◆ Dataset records
§

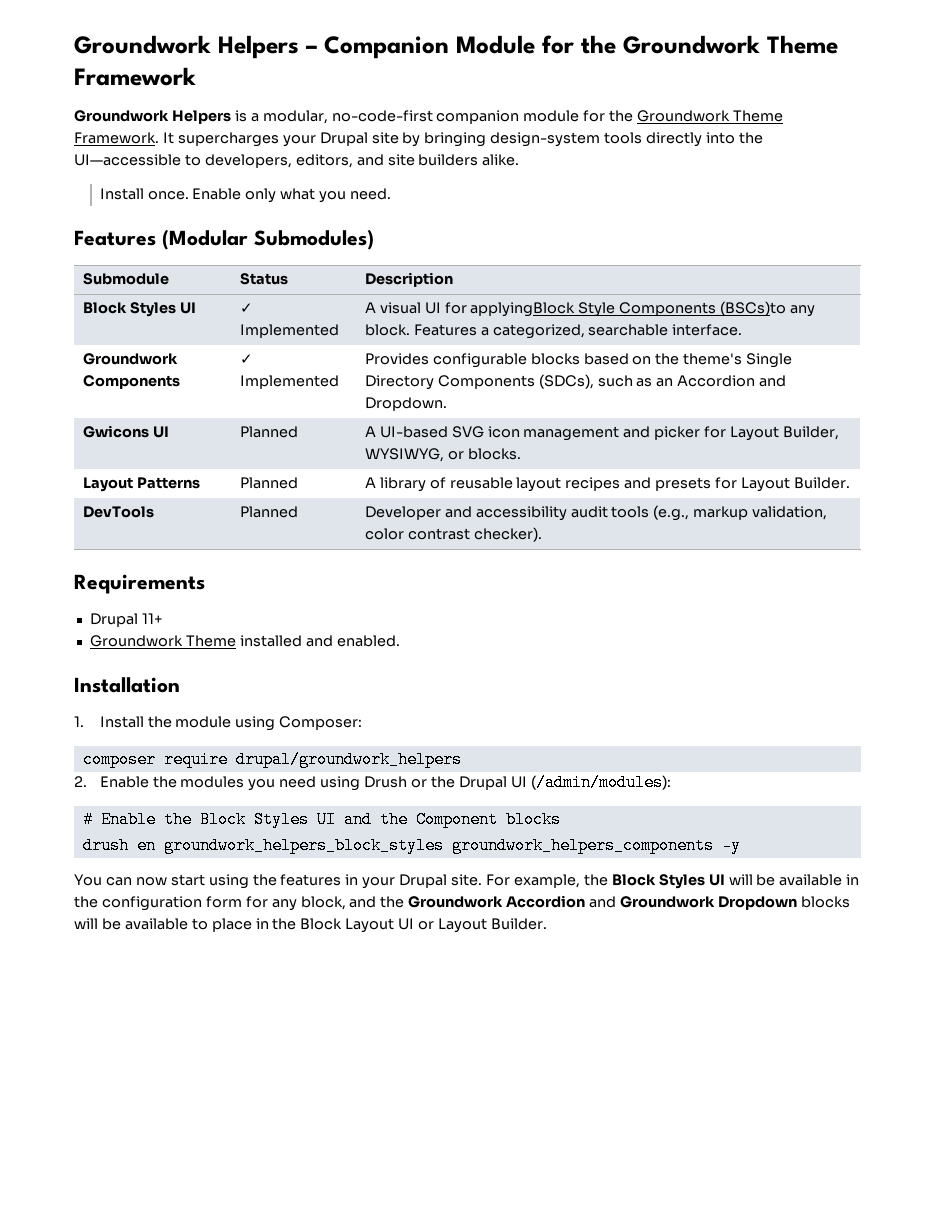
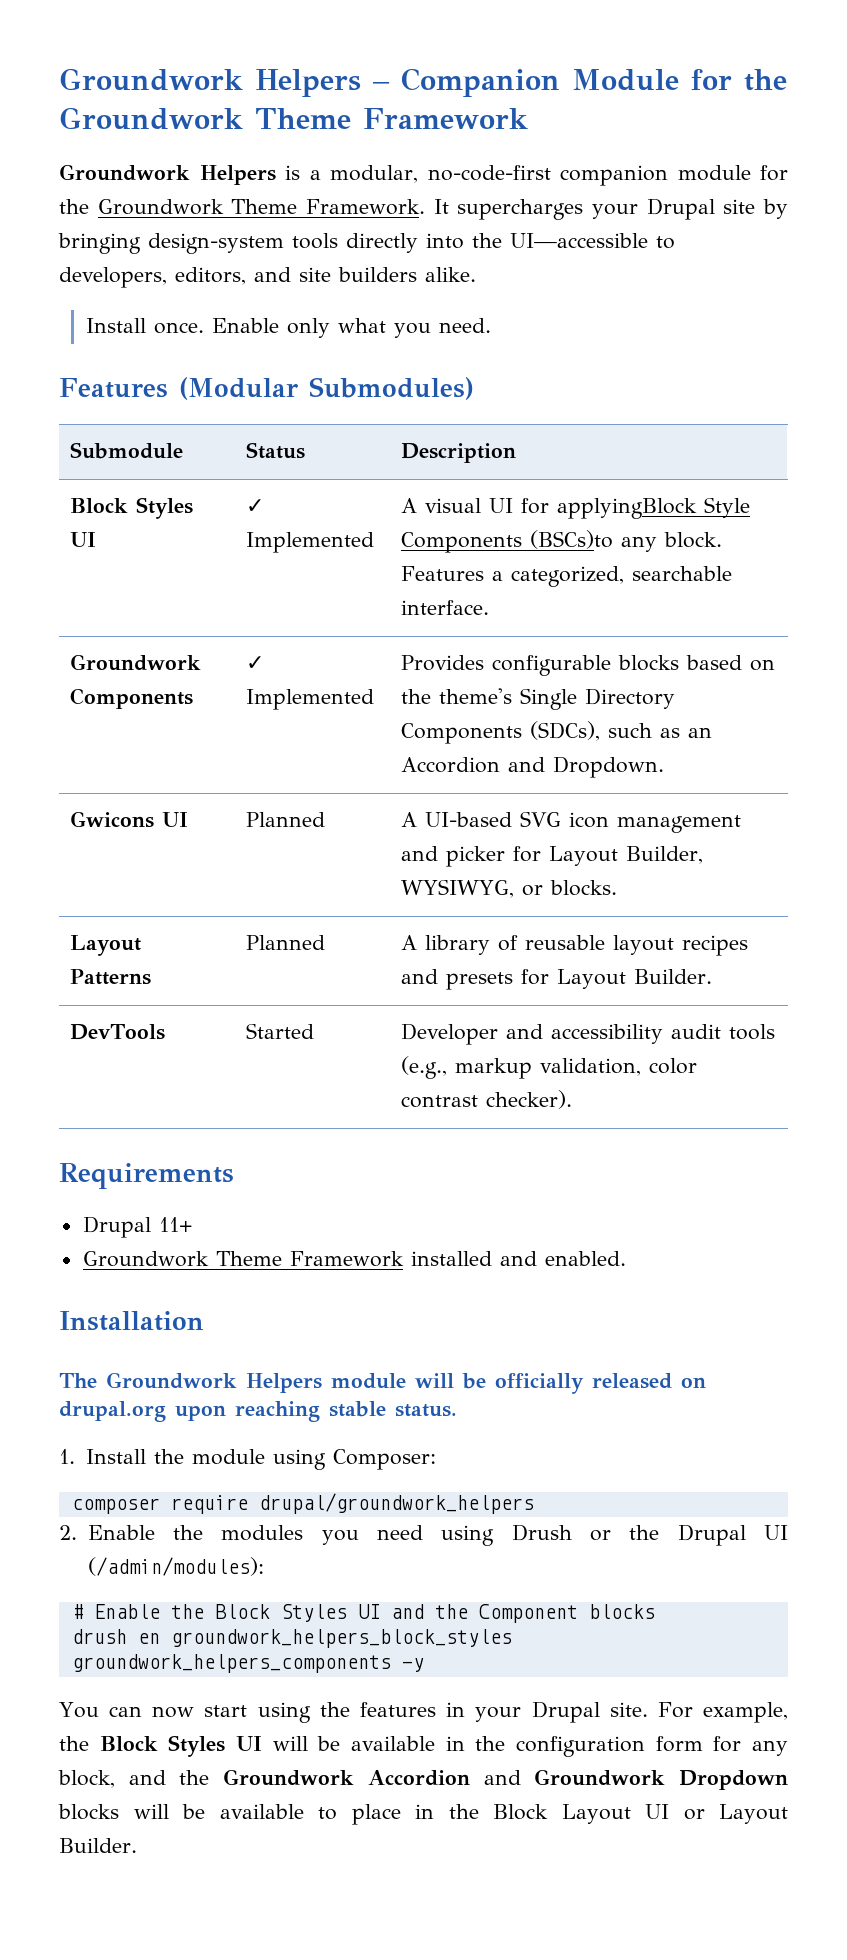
- DevTools | Planned | Developer and accessibility audit tools (e.g., markup validation, color contrast checker).
+ DevTools | Started | Developer and accessibility audit tools (e.g., markup validation, color contrast checker).
- Groundwork Theme installed and enabled.
+ Groundwork Theme Framework installed and enabled.
+ The Groundwork Helpers module will be officially released on drupal.org upon reaching stable status.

§

◆ Work to be completed
Your answer must be a single number: the count of lines in the data that contain the string "tools".

◆ Response to this exercise
2